The remainder of the afternoon sessions focused on the 3D technology process flow, with Alan Huffman, RTI International, focused on TSV formation: drilling and filling, Severine Charamy, CEA Leti, addressing temporary bond and via reveal, and concluded by Laura Mirkarimi, Invensas, who talked on the little-discuss topic of 3D assembly.

In his focus on TSV formation, Huffman pointed out that the implementation of TSVs for interposers and 3D ICs is different, and that although process steps are similar, there are many different materials involved. He provided a detailed overview of the via first, mid and last approaches, and said that for 3D ICs, via mid has become the de-facto standard. He also talked about solutions to some ongoing technology challenges with TSV fill, including Cu protrusion and overburden removal.

Cu protrusion is a permanent swelling of the TSV surface due to heating. Huffman said TSMC has solved this issue by doing a stabilization anneal step, typically at 300-400℃ prior to processing subsequent layers. He also talked about a low overburden electrochemical deposition (ECD) fill process optimized by Applied Materials that limits chemical mechanical planarization (CMP) time and cost. Huffman also provided a glimpse at forward-looking TSV trends, such as further scaling of TSVs that will mean higher aspect ratios that could challenge current deposition and fill methods. He also talked about competing approaches to TSV, such as silicon-less interconnect technology (SLIT) developed for FPGA integration on a 4-layer 65nm interconnect, but eliminates TSVs and all Si. This was presented by Xilinx and SPIL at IMAPS 2014.

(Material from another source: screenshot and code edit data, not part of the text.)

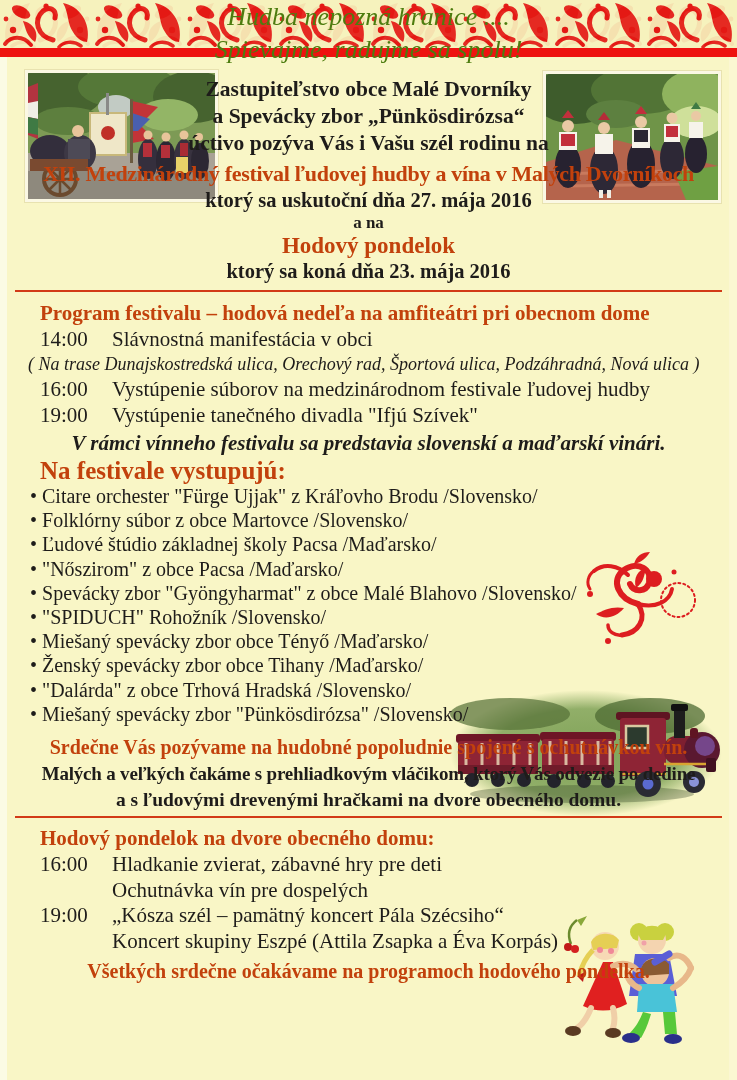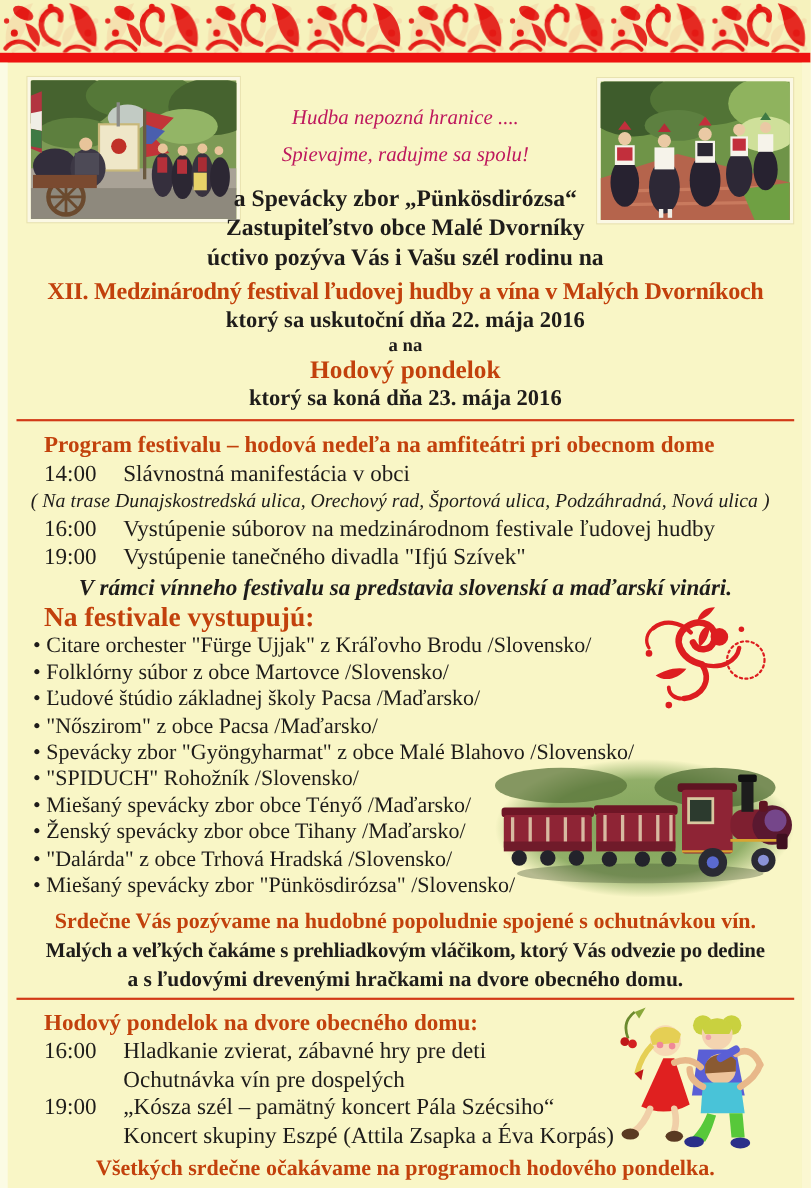--- a/index.html
+++ b/index.html
@@ -29,21 +29,21 @@
   .children{position:absolute;left:543px;top:910px;width:184px;height:138px;}
 
   
   .center{text-align:center;}
   .flexc{display:flex;justify-content:center;}
   .nowrap{white-space:nowrap;}
   .red{color:#c2410c;}
   .b{font-weight:bold;}
   .i{font-style:italic;}
 
-  .motto{margin-top:91px;font-size:19px;line-height:33px;color:#be185d;}
+  .motto{font-size:26px;line-height:33px;color:#4d7c0f;}
   .invite{margin-top:10px;font-size:21.5px;line-height:27px;}
   .title-line{margin-top:3px;font-size:22px;line-height:27px;letter-spacing:-0.3px;}
   .title-date{font-size:20.5px;line-height:26px;}
   .and-on{font-size:17px;line-height:20px;}
   .subtitle{font-size:23px;line-height:26px;}
   .subtitle-date{font-size:20.5px;line-height:25px;}
 
   .rule{border:none;border-top:2px solid #d23a17;margin:6px 0 5px 15px;width:707px;background:none;}
 
   .section{padding-left:40px;padding-right:18px;}
@@ -297,29 +297,29 @@
   </div>
 
   <div class="content">
 
     <div class="motto center">
       <div class="i">Hudba nepozná hranice ....</div>
       <div class="i">Spievajme, radujme sa spolu!</div>
     </div>
 
     <div class="invite center b">
+      <div>Zastupiteľstvo obce Malé Dvorníky</div>
       <div>a Spevácky zbor „Pünkösdirózsa“</div>
-      <div>Zastupiteľstvo obce Malé Dvorníky</div>
       <div>úctivo pozýva Vás i Vašu szél rodinu na</div>
     </div>
 
     <div class="title-line flexc">
       <span class="b red nowrap">XII. Medzinárodný festival ľudovej hudby a vína v Malých Dvorníkoch</span>
     </div>
-    <div class="title-date center b">ktorý sa uskutoční dňa 22. mája 2016</div>
+    <div class="title-date center b">ktorý sa uskutoční dňa 27. mája 2016</div>
     <div class="and-on center b">a na</div>
     <div class="subtitle center b red">Hodový pondelok</div>
     <div class="subtitle-date center b">ktorý sa koná dňa 23. mája 2016</div>
 
     <hr class="rule">
 
     <div class="section">
       <div class="sec-heading b red">Program festivalu – hodová nedeľa na amfiteátri pri obecnom dome</div>
 
       <div class="prog-row">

Cheramy provided a comprehensive overview of the various processes and materials that have been designed to address that proverbial fly in the 3D ointment – thin wafer handling. She pointed out the various advantages and disadvantages of a plethora of temporary bond/debond approaches that rely on thermoplastics, thermoset or photoset adhesives; as well those of the carrierless approaches (Taiko process, electrostatic chuck and polymer molding). Which process/tool approach to take depends on each application.

In her effort to provide a full scope of information on the processes she was charged with, Charamy gathered data provided by vendors, as well as from processes worked on at Leti with its partners. With regards to the debate between wet or dry etch for TSV reveal processes, Charamy said that the industry has so far standardized on dry processes as existing equipment sets can be leveraged, making it the more likely path. However, she says she is impressed by the data provided by SSEC and Sachem on its recent inroads in wet etch processes with non-KOH or TMAH based solvents. The companies report achieving <1% total thickness variation (TTV), and that theres is no need for either CMP and cleaning post grinding.

Charamy said if the SSEC/Sachem wet etch process can eliminate costly CMP it would appear to offer a considerable cost savings over dry etch processes. However, she said can’t speak to it personally as they have not worked on wet etch processes at Leti. Rather, work at Leti has focused on via reveal with its equipment partner, SPTS. The objective was to etch a few microns of Si without impacting SiO₂ TSV isolation. They achieved <3% total thickness variation (TTV) on a 300mm wafer.

In her update on Invensas approach to interposer and 3D IC assembly, Mirkarimi talked about select process flows to preserve the µbump interconnect. She also focused on subsequent processes of flux cleaning, underfill and molding. While the rest of the industry has turned to process and material innovations such as Cu pillars, thermo-compression bonding, and self-fluxing pre-applied underfill to address the fine-pitch, low-stand off and high density requirements that come with assembling interposers and 3D memory stacks, Invensas is intent on wringing every last bit of usefulness out of the tried-and-true dip flux and capillary underfill processes and materials that have long been the workhorses of the flip chip world. Mirkarimi talked about the necessity of flux cleaning, and a novel pumping system that is increasing the life of capillary underfill.  The company seems to have made it its mission to leverage the existing infrastructure to find low cost solutions that will bring the cost of interposers and 3D stacked ICs down to commodity pricing.